Product Review Sentiment Analysis


Solution Background

E-commerce platforms generate massive volumes of user reviews every day. Star ratings and written reviews submitted by users are the most direct source of user feedback for product operations, quality management, and customer service teams. As the number of SKUs and review volume continues to grow, manually reading each review is no longer feasible.

The core requirement is to automatically transform unstructured review text into queryable, alertable, and aggregatable structured data, while integrating seamlessly with the existing Kafka message queue architecture.

Typical business data pipeline:

User submits review → Business system writes → Kafka pushes event → Analytics platform processes → Operations/support consumes results


Pain Points of Traditional Solutions

Complex tech stack, high maintenance cost

A typical implementation requires multi-system coordination: Flink/Spark Streaming for Kafka consumption, an independent Python service (HuggingFace/OpenAI) for sentiment analysis, Delta Lake for writing results back, and a BI tool for external presentation.

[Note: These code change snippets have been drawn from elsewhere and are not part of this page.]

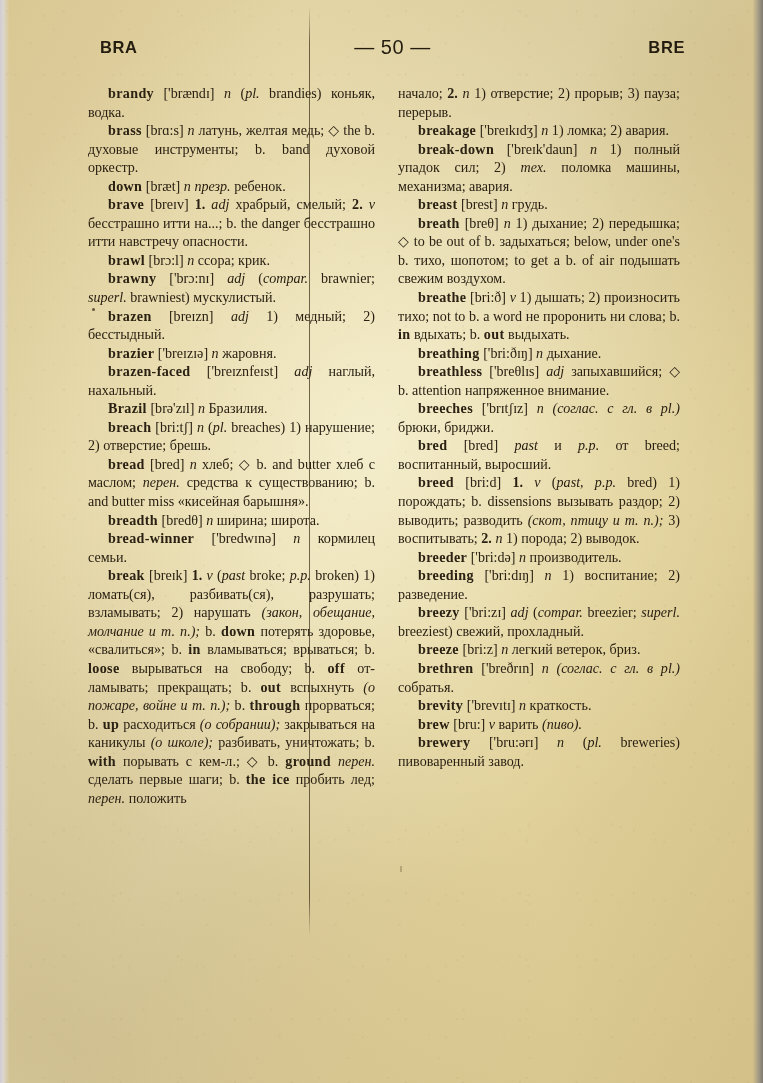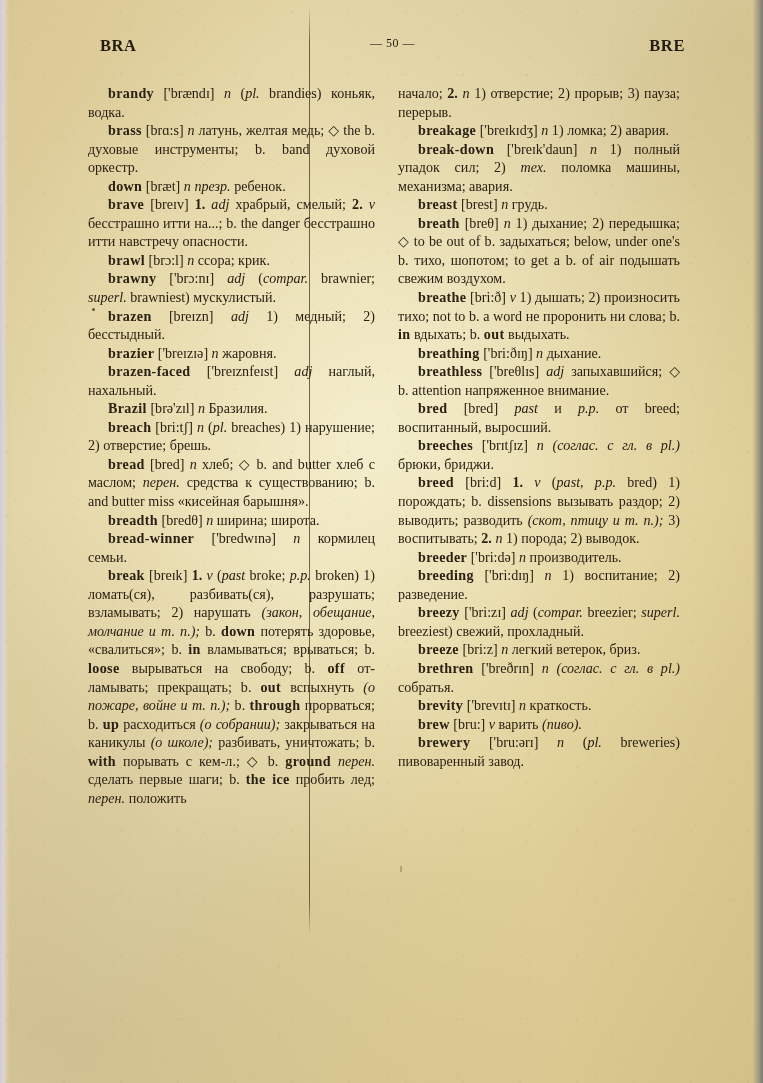--- a/index.html
+++ b/index.html
@@ -66,9 +66,9 @@
     top: 36px;
     height: 22px;
     display: flex;
-    align-items: flex-start;
+    align-items: center;
     justify-content: space-between;
-    font-family: Liberation Serif, serif;
+    font-family: Liberation Sans, sans-serif;
     font-weight: 700;
     font-size: 16.5px;
     letter-spacing: .6px;

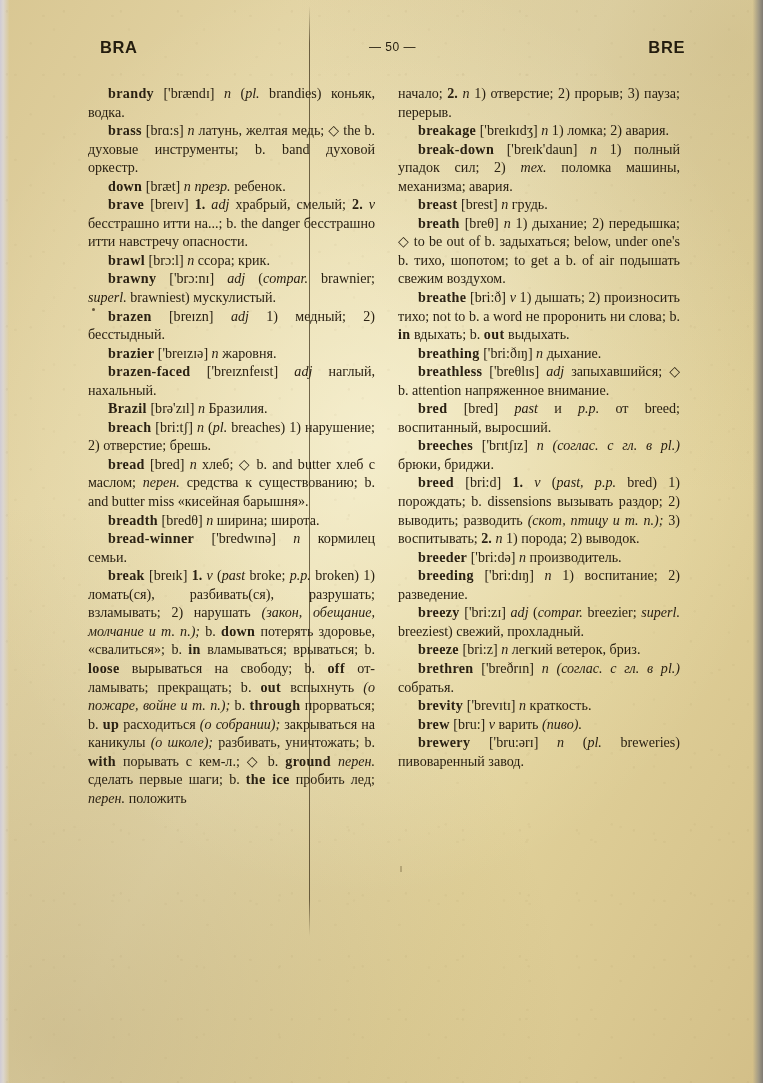--- a/index.html
+++ b/index.html
@@ -76,7 +76,7 @@
   }
   #runhead .folio {
     font-weight: 400;
-    font-size: 12px;
+    font-size: 20px;
     letter-spacing: .5px;
     position: absolute;
     left: 0; right: 0;

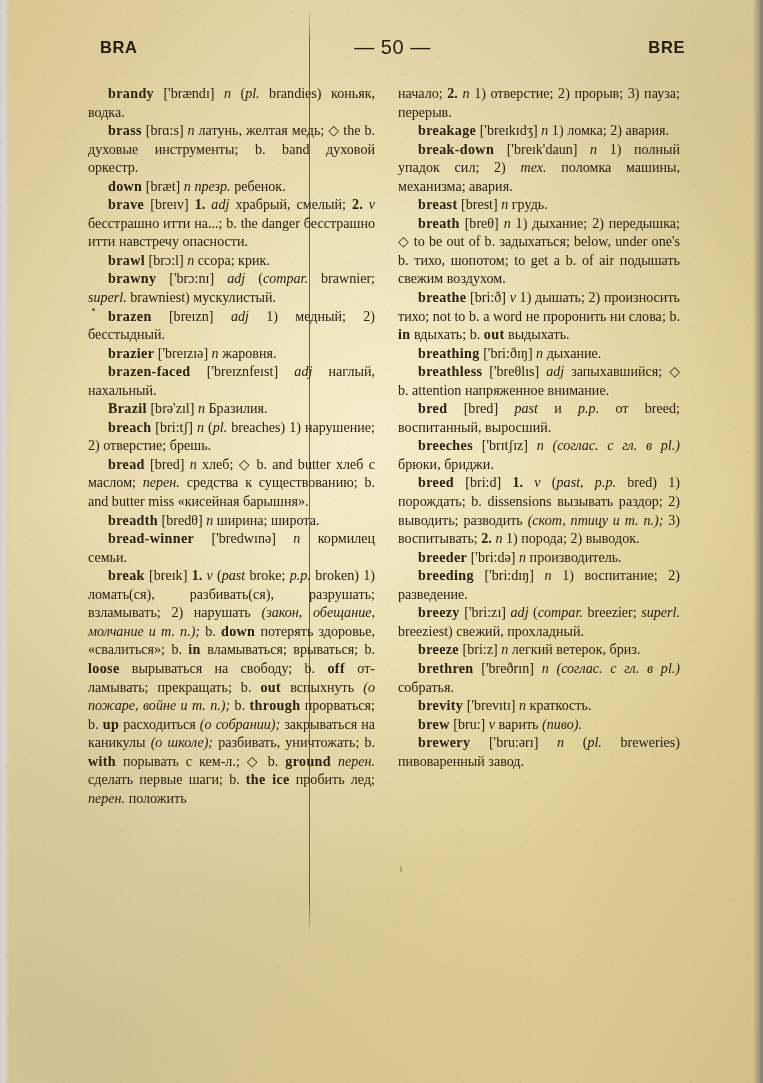--- a/index.html
+++ b/index.html
@@ -189,8 +189,8 @@
         <p class="entry"><span class="hw">breathe</span> [bri:ð] <span class="pos">v</span> 1) дышать; 2) произносить тихо; not to b. a word не проронить ни слова; b. <span class="hw">in</span> вдыхать; b. <span class="hw">out</span> выдыхать.</p>
         <p class="entry"><span class="hw">breathing</span> ['bri:ðɪŋ] <span class="pos">n</span> дыхание.</p>
         <p class="entry"><span class="hw">breathless</span> ['breθlɪs] <span class="pos">adj</span> запы­хавшийся; <span class="dia">◇</span> b. attention напря­женное внимание.</p>
+        <p class="entry"><span class="hw">breeches</span> ['brɪtʃɪz] <span class="pos">n</span> <span class="it">(соглас. с гл. в pl.)</span> брюки, бриджи.</p>
         <p class="entry"><span class="hw">bred</span> [bred] <span class="it">past</span> и <span class="it">p.p.</span> от breed; воспитанный, выросший.</p>
-        <p class="entry"><span class="hw">breeches</span> ['brɪtʃɪz] <span class="pos">n</span> <span class="it">(соглас. с гл. в pl.)</span> брюки, бриджи.</p>
         <p class="entry"><span class="hw">breed</span> [bri:d] <span class="num">1.</span> <span class="pos">v</span> (<span class="it">past, p.p.</span> bred) 1) порождать; b. dissensions вызывать раздор; 2) выводить; разводить <span class="it">(скот, птицу и т. п.);</span> 3) воспитывать; <span class="num">2.</span> <span class="pos">n</span> 1) порода; 2) выводок.</p>
         <p class="entry"><span class="hw">breeder</span> ['bri:də] <span class="pos">n</span> производитель.</p>
         <p class="entry"><span class="hw">breeding</span> ['bri:dɪŋ] <span class="pos">n</span> 1) воспи­тание; 2) разведение.</p>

Each component has its own operational burden; fault investigation spans a long chain and takes significant time.

AI inference and data processing are disconnected

The sentiment analysis model runs in a standalone Python microservice, called via HTTP API. Data is transferred back and forth between the data warehouse and the AI service — high movement cost, hard to compress latency — while requiring dedicated MLOps capabilities to manage model service deployment, scaling, and version management.

Incremental processing is difficult; repeated computation wastes resources

Spark batch processing typically reruns entire time windows in full, repeatedly re-inferring already-processed reviews, wasting both compute and LLM tokens. Implementing true incremental processing requires additional state management logic with high development cost.

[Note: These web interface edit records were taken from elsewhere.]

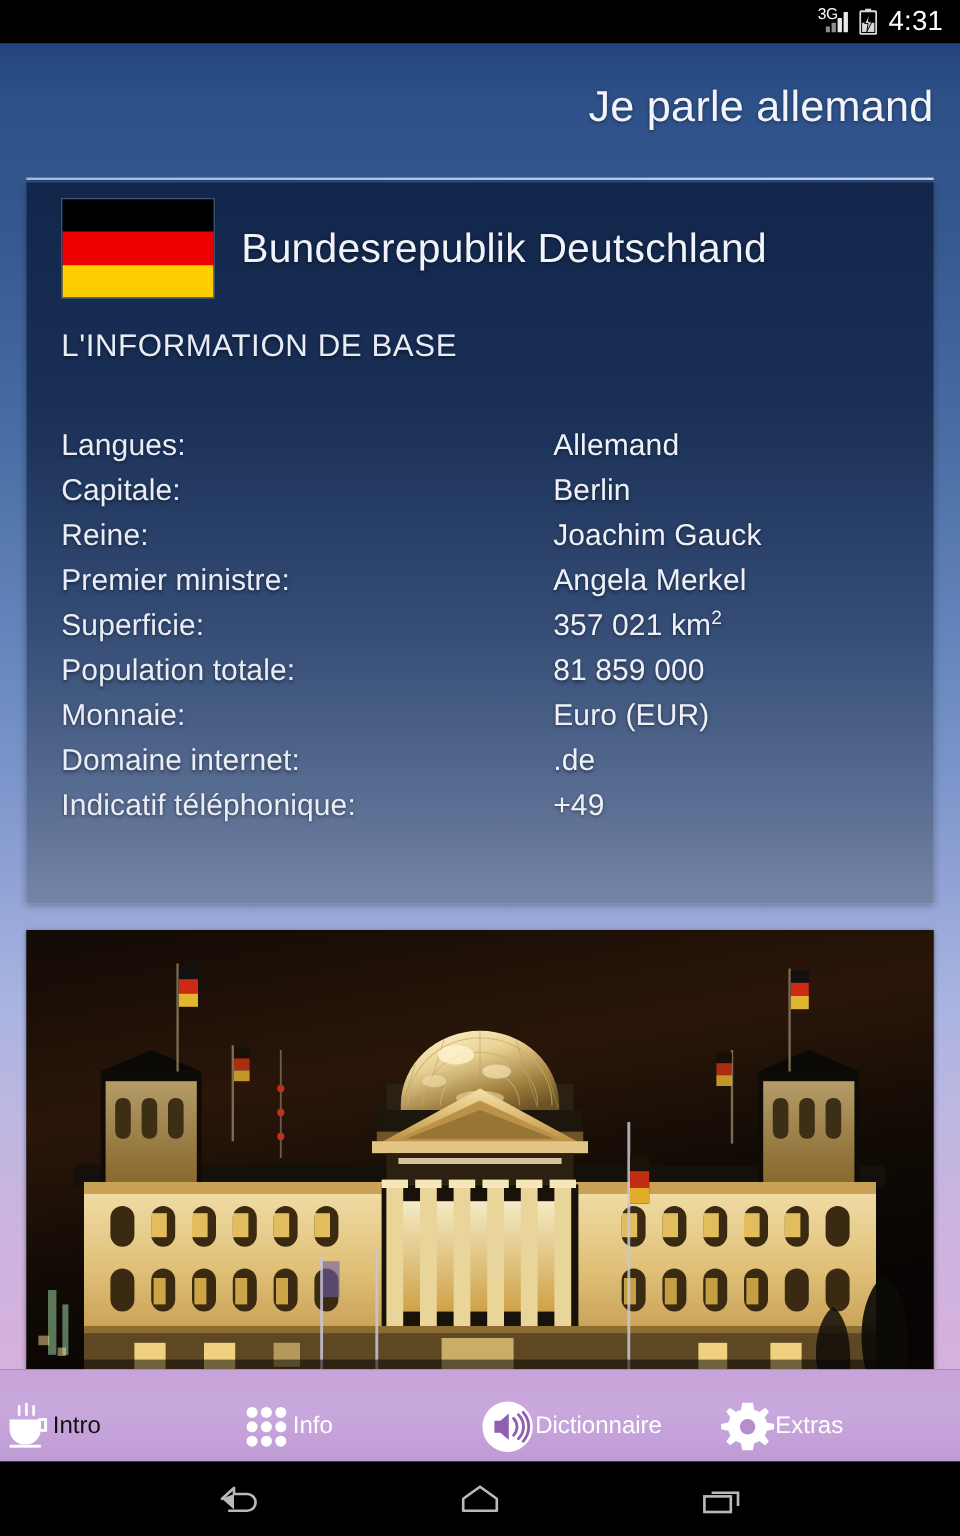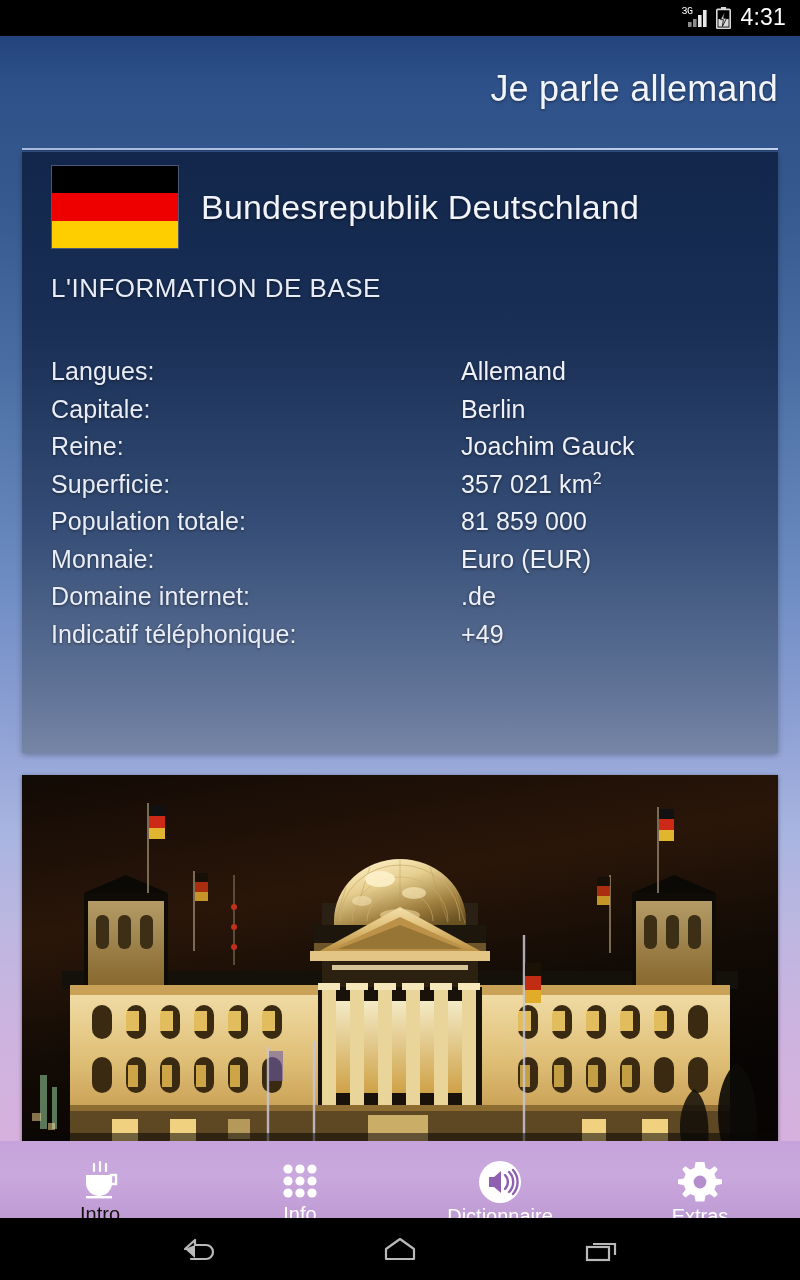--- a/index.html
+++ b/index.html
@@ -19,8 +19,8 @@
   }
   .sb-signal{ position:relative; width:26px; height:22px; }
   .sb-3g{
-    position:absolute; left:0; top:-1px; font-size:10px; color:#fff;
-    font-family:Liberation Mono, monospace; line-height:11px; letter-spacing:-.4px;
+    position:absolute; left:0; top:-1px; font-size:13px; color:#fff;
+    font-family:Liberation Sans, sans-serif; line-height:11px; letter-spacing:-.4px;
   }
   .sb-bars{ position:absolute; right:0; bottom:2px; width:19px; height:17px; }
   .sb-batt{ position:relative; width:15px; height:22px; }

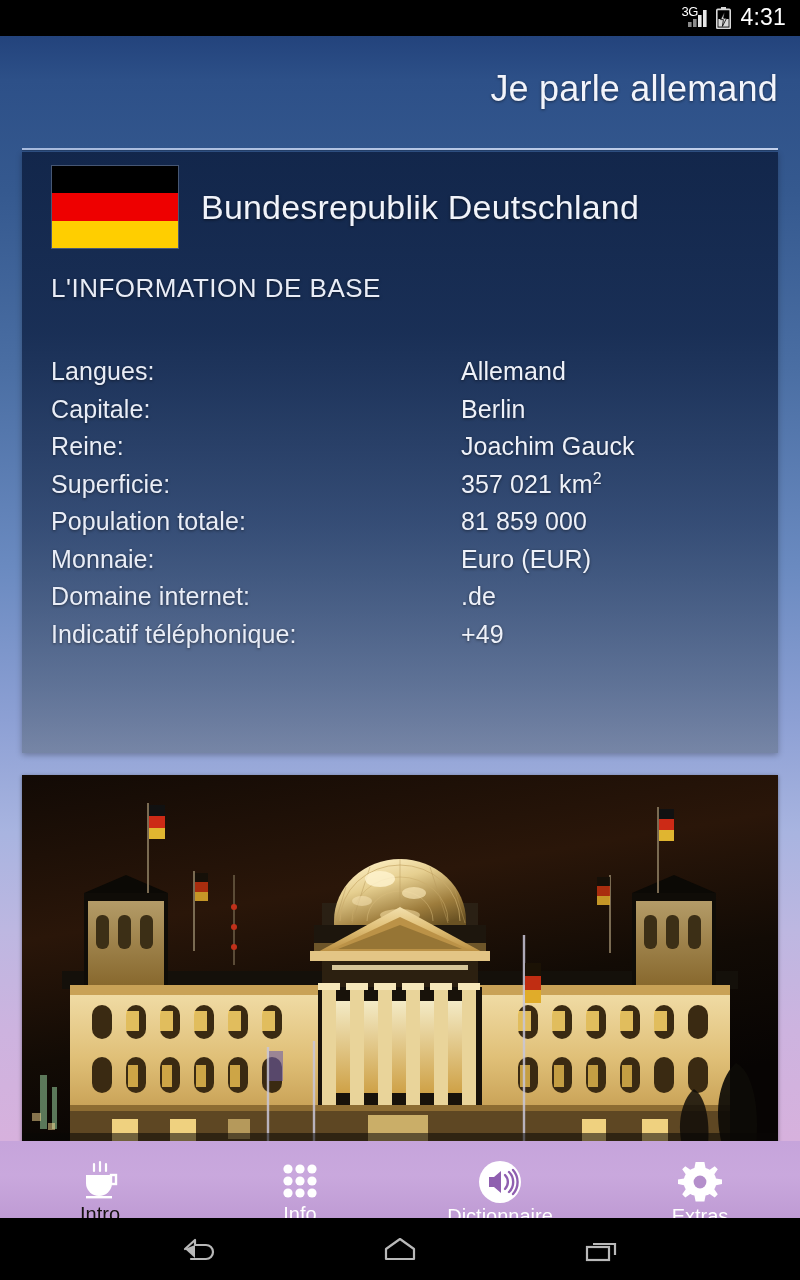--- a/index.html
+++ b/index.html
@@ -185,6 +185,10 @@
         <div class="row">
           <div class="k">Reine:</div>
           <div class="v">Joachim Gauck</div>
+        </div>
+        <div class="row">
+          <div class="k">Premier ministre:</div>
+          <div class="v">Angela Merkel</div>
         </div>
         <div class="row">
           <div class="k">Superficie:</div>

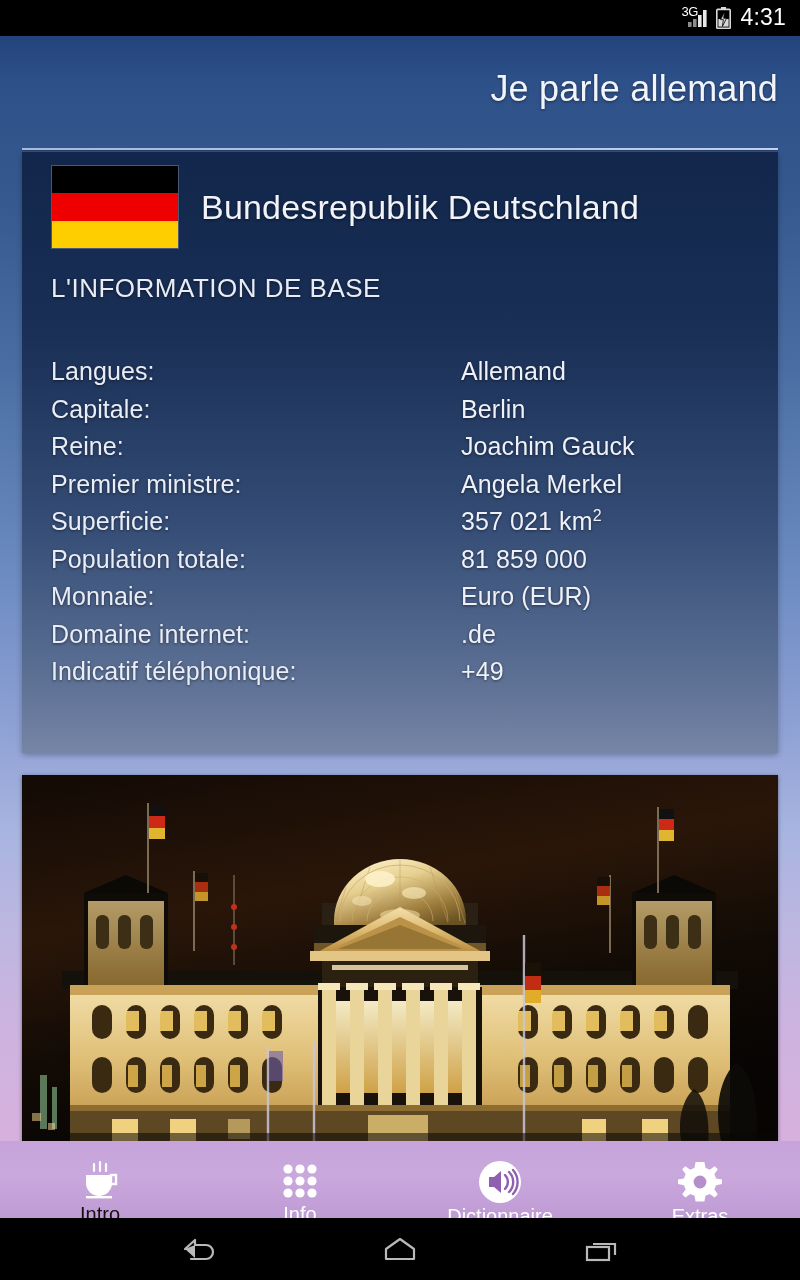--- a/index.html
+++ b/index.html
@@ -111,7 +111,7 @@
   }
   .tab{
     flex:1 1 0; position:relative;
-    display:flex; flex-direction:column; align-items:center; justify-content:flex-start;
+    display:flex; flex-direction:row; align-items:center; justify-content:flex-start;
     padding-top:18px;
   }
   .tab .ic{ height:46px; display:flex; align-items:center; justify-content:center; }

Data engineering and AI engineering are on separate stacks

Data engineers write SQL; AI engineers write Python. Friction between the two teams is high, requirement iteration cycles are long, and it is difficult to respond quickly to business changes.


Singdata Lakehouse Solution Advantages

This solution consolidates the entire pipeline into a single Lakehouse platform, completing the full workflow from Kafka consumption to AI inference to result aggregation in pure SQL.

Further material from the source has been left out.